Retracing the Long March
http://www.sina.com.cn 2003/08/11 15:01  《英语学习》

  Y: Yang Fuqing, host of Dialogue on CCTV 9

  M: Andrew McEwan

  J: Edmund Jocelyn

  Y: The Long March undertaken by the Red Army from Oct. 16th 1934 to Oct. 19th 1935 is one of the greatest acts of heroism in the 20th century. Inspired by the spirit of the Long Marchers, two Englishmen, Edmund Jocelyn and Andrew McEwan<注1>, decided to retrace the route of the Long March. They set out from Yudu in Jiangxi province on Oct. 16th 2002. After walking a distance of 1,800 kilometers in 3 months, they arrived in Zunyi, where they are taking a short break before they continue their new Long March. They are now joining Dialogue to share with us their extraordinary experiences.

  Y: Now you have finished about 1,800 kilometers, roughly 1/5 of the total length of the Long March. How would you describe your first part of the walk? How difficult was it?

  M: The first week was easily<注2> the most difficult, lots of unexpected things. First of all, we were expecting very little rainfall on the way. And in the first week there was endless rainfall, which was kind of unseasonable, and then... eh...

  J: I was sick. We set off and I was already feeling bad and I just felt worse the further we went. By the second day, I couldn't speak anymore. So Andy<注3> had to take over everything. He was always organizing and I just wrote notes for the next few days.

  M: He was just about to get better when I got sick. I was throwing up<注4> along the road. So the first week was very tough.

  Y: So as you continue you are getting used to the pains and the rest of the things?

  J: Yeah. I mean, after this month or so, I think we started to get physically much stronger and things that seemed really difficult started to seem actually quite easy.

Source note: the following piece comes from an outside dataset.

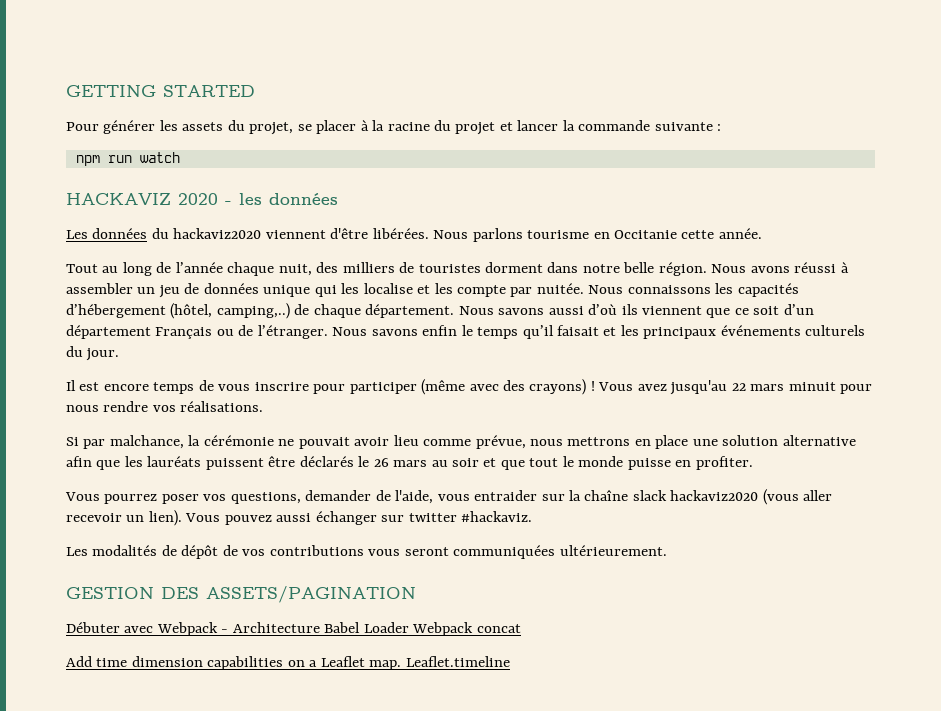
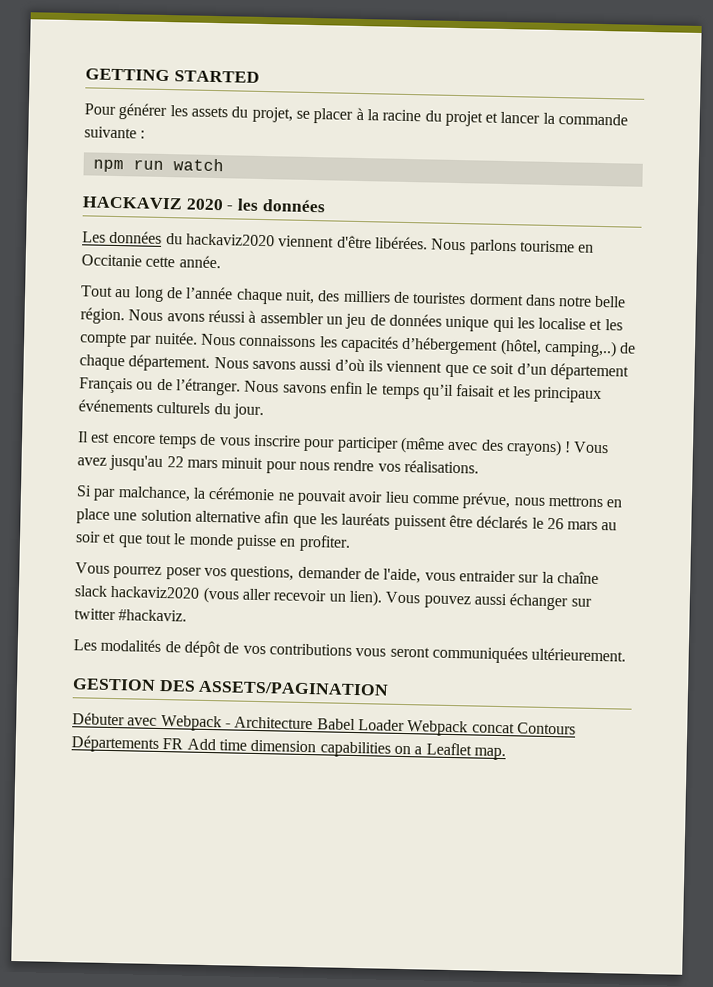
- Débuter avec Webpack - Architecture Babel Loader Webpack concat
- Add time dimension capabilities on a Leaflet map. Leaflet.timeline
+ Débuter avec Webpack - Architecture Babel Loader Webpack concat Contours Départements FR Add time dimension capabilities on a Leaflet map.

  Y: Is it more of a physical challenge or a mental one?<注5>

  M: Certainly it's a mental challenge. Physically it is quite demanding<注6> and I suppose that for most people it will be quite demanding. But I think mentally, basically what it comes down to is anybody can get up tomorrow morning and walk 20 or 30 kilometers. They can do it. But can they get up the next day and do exactly the same, and the next day, the same? I think that's the trick of the Long March—can you keep getting up when you are already tired and keep the pace in the same day. It's kind of boring sometimes.

  Y: Did you come up with any way to kill time when you got bored?

  J: Yes, we entertain ourselves with various made-up<注7> games. Sometimes we are even too tired to think about that, though. We are always focused on the next rest. All we can think about is our stomach.

  Y: Was food a problem?

  M: Food isn't often a problem but it can be a problem. For example, I'm vegetarian<注8> and Ed is supporting me. I stayed a vegetarian more or less<注9> for the rest of the journey. Sometimes we have problems communicating the fact that we don't want to use pork, fat or the fact that we don't eat meat.

  Y: I'm very surprised to learn that you could still log on the Internet. I suppose that helps make you feel connected with the world.

  J: It's true that we've been able to get on the Internet surprisingly often. I remember the first time was when we were in a very small town in Hunan. We found a little guesthouse and we went up to the boss of the guesthouse and asked her, "Do you have an Internet bar<注10> in this town?" And you know what? The boss said "Oh, yes." and we were taken out to the street. I couldn't believe it. So since then we always asked. They turned up in the most unlikely places.

  M: Yeah. Sometimes you'll be very surprised that it's one. It looks like a shed for pigs or cows. You open it up and there's an Internet bar. So we have been very pleasantly surprised. But actually what turned up is that we had a week without much contact. I think about once a week we get to have contact with the outside world.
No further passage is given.